"Sir Anakin?" Aku bertanya gusar. Memastikan bahwa apa yang indra pendengaranku tangkap nyata adanya. Bukan akal-akalan penyihir yang menciptakan ilusi untuk memerangkapkanku. Anakin menganggukan kepala mantap, mengira aku telah menerima kehadirannya yang baru - atau tidak, sebab dia selalu seperti itu. Bertampang bangsawan elit terhormat. Sama sekali asing.
"Mantan wakil kapten? Bisa kau jelaskan Lady Nithea? Aku lebih mempercayaimu sekarang." Irisku beralih pandangan ke Nithea yang sedang mengambil obor dari tangan mayat. Kemunculan Anakin bersama lentera menerangi kami setelah obor yang dipegang prajurit menyentuh lantai dingin, namun Nithea lebih mengedepankan penggunaan apa yang sudah ada.
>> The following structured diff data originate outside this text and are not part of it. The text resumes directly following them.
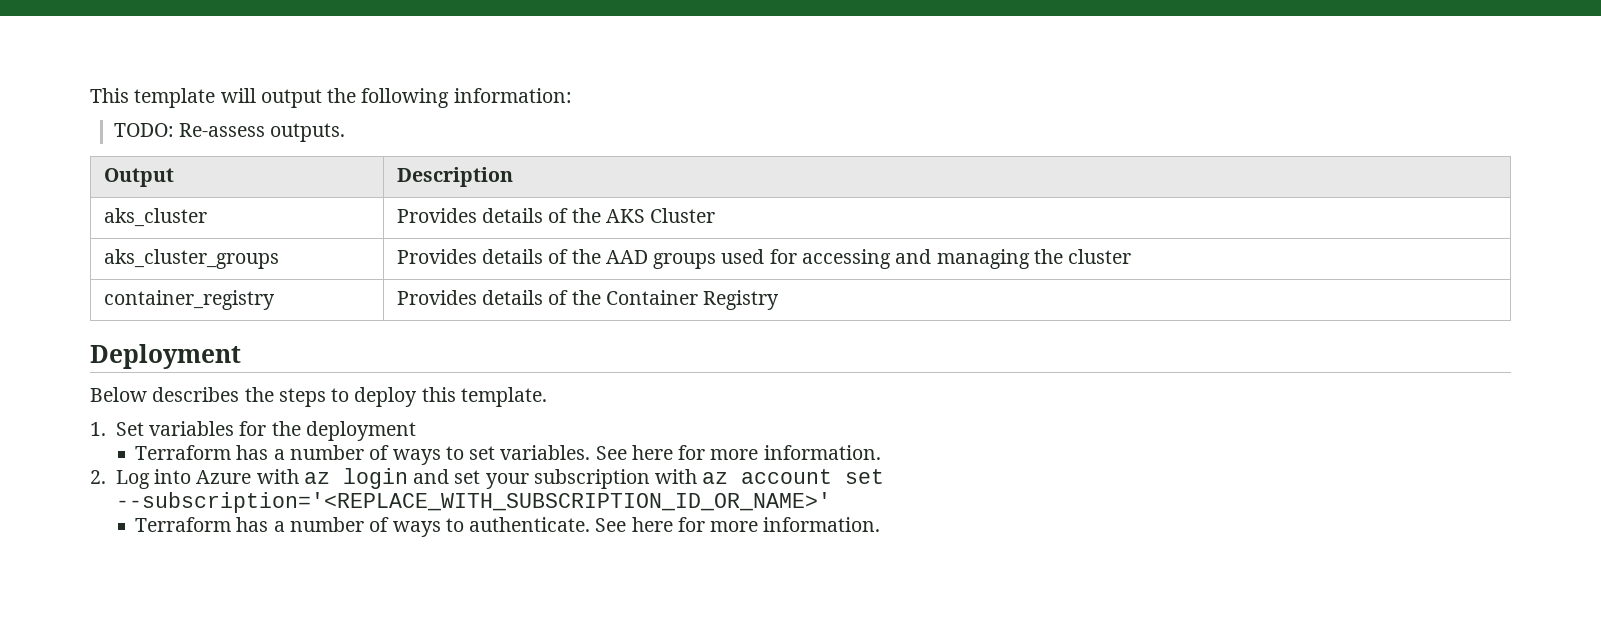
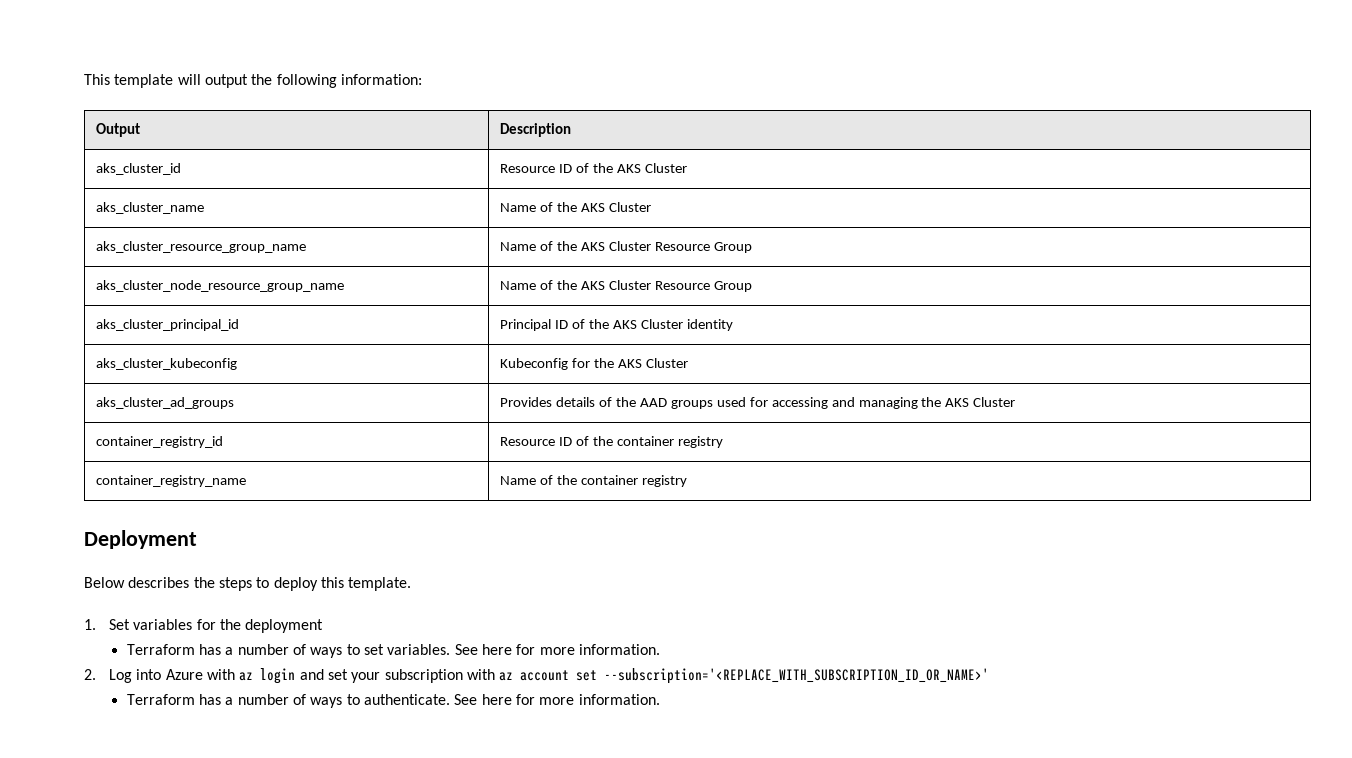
- TODO: Re-assess outputs.
- aks_cluster | Provides details of the AKS Cluster
- aks_cluster_groups | Provides details of the AAD groups used for accessing and managing the cluster
- container_registry | Provides details of the Container Registry
+ aks_cluster_id | Resource ID of the AKS Cluster
+ aks_cluster_name | Name of the AKS Cluster
+ aks_cluster_resource_group_name | Name of the AKS Cluster Resource Group
+ aks_cluster_node_resource_group_name | Name of the AKS Cluster Resource Group
+ aks_cluster_principal_id | Principal ID of the AKS Cluster identity
+ aks_cluster_kubeconfig | Kubeconfig for the AKS Cluster
+ aks_cluster_ad_groups | Provides details of the AAD groups used for accessing and managing the AKS Cluster
+ container_registry_id | Resource ID of the container registry
+ container_registry_name | Name of the container registry

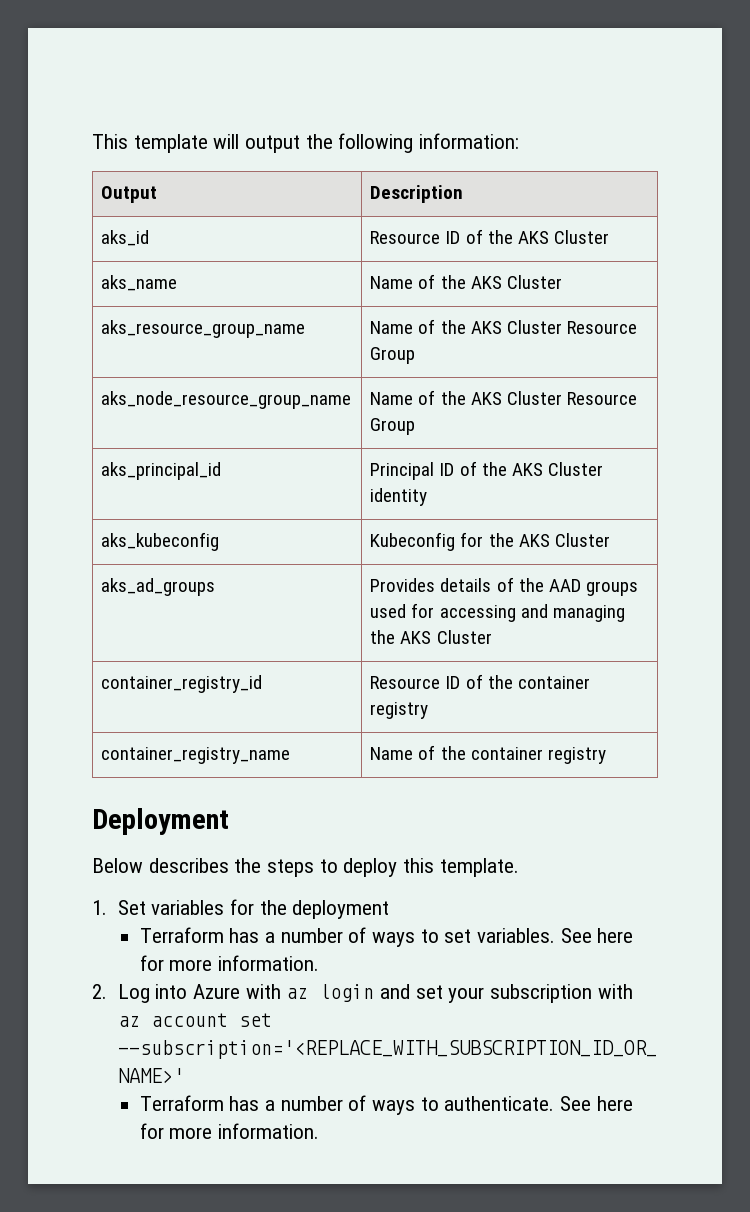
- aks_cluster_id | Resource ID of the AKS Cluster
+ aks_id | Resource ID of the AKS Cluster
- aks_cluster_name | Name of the AKS Cluster
+ aks_name | Name of the AKS Cluster
- aks_cluster_resource_group_name | Name of the AKS Cluster Resource Group
- aks_cluster_node_resource_group_name | Name of the AKS Cluster Resource Group
- aks_cluster_principal_id | Principal ID of the AKS Cluster identity
+ aks_resource_group_name | Name of the AKS Cluster Resource Group
+ aks_node_resource_group_name | Name of the AKS Cluster Resource Group
+ aks_principal_id | Principal ID of the AKS Cluster identity
- aks_cluster_kubeconfig | Kubeconfig for the AKS Cluster
+ aks_kubeconfig | Kubeconfig for the AKS Cluster
- aks_cluster_ad_groups | Provides details of the AAD groups used for accessing and managing the AKS Cluster
+ aks_ad_groups | Provides details of the AAD groups used for accessing and managing the AKS Cluster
"Dia pernah menjadi wakil kapten selama satu tahun sebelum kembali ke Dratagnan. Sir Anakin merupakan keluarga Duke di Dratagnan. Dia satu-satunya keturunan Duke yang memiliki kekuatan Doppelganger." Nithea beranjak dari posisi jongkok, ia meletakkan kembali obor saat menyadari benda itu tidak cukup berguna sekarang.
Tungkaiku melangkah mendekati Anakin. Dia kelihatan gugup dan menghindari tatapan mataku. Entah harus bereaksi bagaimana terhadap permasalahan ini. Doppelganger? Masalah sebesar itu tapi disembunyikan. Aku kecewa. Anakin masih menganggapku anak kecil ternyata. Aku benci diremehkan.
"Tuan Putri, tolong jangan menatap saya seperti itu. Saya benar-benar tidak bermaksud berbohong, hanya meminimalisir kegagalan." Telunjuk Anakin menggaruk pipi. Kepekaannya membuatku tidak nyaman. Aku yang bingung hanya bisa tertawa. Kedua tangan memegangi perut seolah ucapan Anakin mengandung kegelian taraf tinggi.
"Ah astaga ... apanya yang meminimalisir? Ibuku meninggal asal kau tahu. Berkata jujur atau berbohong sepertinya tidak berpengaruh," timpalku tajam. Anakin menghela napas pasrah sementara Nithea diam mengawasi. Kakinya mengetuk-ngetuk lantai tak sabar seperti menunggu sesuatu.
"Itu di luar kendali kami. Maafkan saya Tuan Putri. Saya akan menebusnya dengan membebaskan Anda dari sini."
Sebelum aku memberikan jawaban, Nithea mendorong tubuhku ke samping secara tiba-tiba. Dia lalu mengambil sebuah obor yang kukira sudah ditelantarkan kemudian menyerahkannya padaku. Tanpa disadari, aku sudah masuk ke mulut pintu baru yang mirip goa.
Tubuhku terhuyung pelan ketika Nithea benar-benar mendorongku memasukinya, "hei apa maksudmu?" Tukasku marah. Dia seenak jidat mendorong tubuh orang disaat aku membutuhkan jawaban. Aku benar-benar tak habis pikir!
"Tuan Raxel akan menjawab semua pertanyaan Anda. Dia menunggu di ujung lorong. Maaf saya tidak bisa menjelaskannya, Tuan Putri. Kita sudah kehabisan waktu." Anakin menekan salah satu bata di samping dinding. Aku kembali tersentak
"Tunggu! Sir Anakin! Lady Nithea!" Pintu mulai kembali menutup. Anakin melambai pelan sembari melempar seutas senyum tulus. Nithea hanya membungkukan badan hormat. Kegelapan yang merayap meresmikan perpisahan kami.
***
Lorong ini tidak cukup panjang dibandingkan jalan menuju sel tahanan. Aku bisa merasakannya melalui kelembapan yang tercipta, sedikit membuat bulu kudukku meremang dan gusar. Buru-buru obor pemberian Nithea aku nyalakan dengan hanya menjentikkan jari. Sudah lama apiku tidak bergerak bebas.
Karena masih dihantui rasa penasaran tinggi, aku menempelkan telinga ke pintu batu. Sedetik. Setengah menit. Dua menit. Waktu berlalu tanpa ada keributan dari sebrang. Seakan kami terpisah dalam dua sisi koin yang sama. Aku lantas memantapkan diri melangkah maju sambil mendoai keselamatan mereka. Biarpun Anakin dan Nithea mengusikku, aku tak bisa menyangkal ketulusan niat mereka.